Desk Editor's Note private letter to a colleague

New benchmark for constraint-aware multilingual MT evaluation, but the LLM judge for continuous scores has no reported human validation so the scaling and difficulty claims rest on untested ground.

read the letter

The paper's main contribution is IFMTBench, a dataset of 7,344 items across seven languages that tests translation models on six constraint types (glossary, format, context, register, etc.) in both single and multi-constraint settings. Instructions are given in the target languages, constraints are split into deterministic gating checks and rubric-scored continuous items, and the final metric multiplies the two to penalize any failure. That design directly targets a real workflow gap that BLEU and xCOMET ignore.

What works is the coverage and the compositional patterns. Having both single- and multi-constraint items, plus the multiplicative rule, makes reward hacking harder than simple accuracy averages. The reported pattern that instruction-following improves more steeply with model size than raw translation quality is at least plausible and worth checking.

The soft spot is the continuous scoring. The abstract gives no inter-annotator numbers, no human-LLM agreement on the rubric, and no judge-model or prompt details across the seven languages. If the LLM systematically underrates glossary adherence in lower-resource languages or overrates format constraints, the claimed difficulty ordering and the weak correlation with general instruction-following benchmarks become unreliable. Model selection and prompting details are also missing, so the 15-model comparison is hard to reproduce.

This is useful for groups already building or evaluating instruction-tuned MT systems who need a testbed beyond semantic metrics. It is not yet ready for heavy citation until the judge validation appears. A serious editor should send it to review; the core idea is sound and the gap is genuine, but the evaluation protocol needs the missing checks before the headline findings can be trusted.

Referee Report

2 major / 1 minor

Summary. The paper introduces IFMTBench, a benchmark for multilingual translation instruction following across seven languages. It comprises 4,506 single-constraint and 2,838 multi-constraint items spanning six constraint dimensions and five compositional patterns, with instructions in all seven languages. Constraints are partitioned into a gating subset verified by deterministic checkers and a continuous subset scored by a rubric-based LLM judge; scores are combined multiplicatively. Evaluation of 15 models is reported to reveal that instruction following scales more sharply with model size than translation quality, that glossary and structured-format constraints dominate difficulty, and that general instruction-following rankings correlate only weakly with translation-specific behavior.

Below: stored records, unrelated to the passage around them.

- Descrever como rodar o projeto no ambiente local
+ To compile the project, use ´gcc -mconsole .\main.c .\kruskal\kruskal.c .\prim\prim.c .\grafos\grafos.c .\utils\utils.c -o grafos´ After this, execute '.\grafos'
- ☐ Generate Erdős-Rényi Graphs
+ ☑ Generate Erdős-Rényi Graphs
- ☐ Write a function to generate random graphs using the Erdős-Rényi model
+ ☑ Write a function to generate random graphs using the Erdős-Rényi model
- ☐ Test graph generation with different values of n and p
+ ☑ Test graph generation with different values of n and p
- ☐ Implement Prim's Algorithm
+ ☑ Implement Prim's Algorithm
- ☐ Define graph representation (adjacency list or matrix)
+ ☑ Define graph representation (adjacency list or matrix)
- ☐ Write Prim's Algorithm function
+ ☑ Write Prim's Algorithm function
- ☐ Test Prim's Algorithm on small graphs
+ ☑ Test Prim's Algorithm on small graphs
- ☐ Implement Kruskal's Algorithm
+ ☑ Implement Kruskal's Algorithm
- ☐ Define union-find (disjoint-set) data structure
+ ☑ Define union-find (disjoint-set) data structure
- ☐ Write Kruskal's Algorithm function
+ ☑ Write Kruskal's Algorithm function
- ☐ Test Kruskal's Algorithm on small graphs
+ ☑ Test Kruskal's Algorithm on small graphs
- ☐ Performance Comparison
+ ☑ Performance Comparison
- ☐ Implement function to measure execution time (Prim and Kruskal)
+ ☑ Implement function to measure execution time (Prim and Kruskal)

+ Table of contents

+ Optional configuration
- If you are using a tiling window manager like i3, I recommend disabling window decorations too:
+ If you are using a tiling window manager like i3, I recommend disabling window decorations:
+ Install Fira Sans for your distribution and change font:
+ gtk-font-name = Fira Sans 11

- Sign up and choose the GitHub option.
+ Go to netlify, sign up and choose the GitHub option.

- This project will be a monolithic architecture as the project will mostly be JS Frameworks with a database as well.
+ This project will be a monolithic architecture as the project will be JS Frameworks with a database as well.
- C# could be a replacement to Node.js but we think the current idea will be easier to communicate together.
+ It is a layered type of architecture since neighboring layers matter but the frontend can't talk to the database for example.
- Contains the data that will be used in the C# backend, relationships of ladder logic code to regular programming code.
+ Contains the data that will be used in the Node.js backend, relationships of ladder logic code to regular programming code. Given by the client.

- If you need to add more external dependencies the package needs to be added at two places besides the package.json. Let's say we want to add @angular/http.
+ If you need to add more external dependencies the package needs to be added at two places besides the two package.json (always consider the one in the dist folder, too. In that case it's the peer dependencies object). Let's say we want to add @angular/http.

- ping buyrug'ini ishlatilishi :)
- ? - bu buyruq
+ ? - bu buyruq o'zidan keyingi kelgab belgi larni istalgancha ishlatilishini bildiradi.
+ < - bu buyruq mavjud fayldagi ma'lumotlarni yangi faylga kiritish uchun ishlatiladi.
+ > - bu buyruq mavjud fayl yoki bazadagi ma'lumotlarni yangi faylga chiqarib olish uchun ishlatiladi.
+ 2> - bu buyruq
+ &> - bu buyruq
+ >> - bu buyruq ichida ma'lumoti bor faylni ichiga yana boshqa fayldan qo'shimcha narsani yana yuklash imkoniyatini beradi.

Significance. If the LLM-judge component is shown to be reliable, the benchmark would address a genuine gap between conventional MT metrics (BLEU, xCOMET) and real-world translation workflows that impose simultaneous schema, glossary, context, and register constraints. The reported weak correlation between general IF rankings and translation behavior would be a useful empirical observation for the field.

major comments (2)

[Evaluation / Methods] The central claims about sharper size scaling for instruction following, glossary/structured-format dominance, and weak correlation with general IF benchmarks all rest on the composite scores produced by the multiplicative rule. No inter-annotator agreement, human-LLM correlation, or judge-model details are reported for the rubric-based LLM judge across the seven languages (Evaluation / Methods section). Without such validation, systematic bias in the continuous subset could artifactually produce the reported difficulty gradients and model orderings.
[Experiments] The manuscript states that 15 models were evaluated but supplies no information on model selection criteria, exact prompting templates, decoding parameters, or whether the same prompt format was used for all constraint types and languages. These details are required to interpret the scaling and correlation results.

minor comments (1)

[Abstract] Abstract contains a subject-verb agreement error: "Our benchmark are available" should read "Our benchmark is available" (or "benchmarks are").

Simulated Author's Rebuttal

2 responses · 0 unresolved

We thank the referee for the constructive comments. We address each major point below and indicate the revisions that will be made to the manuscript.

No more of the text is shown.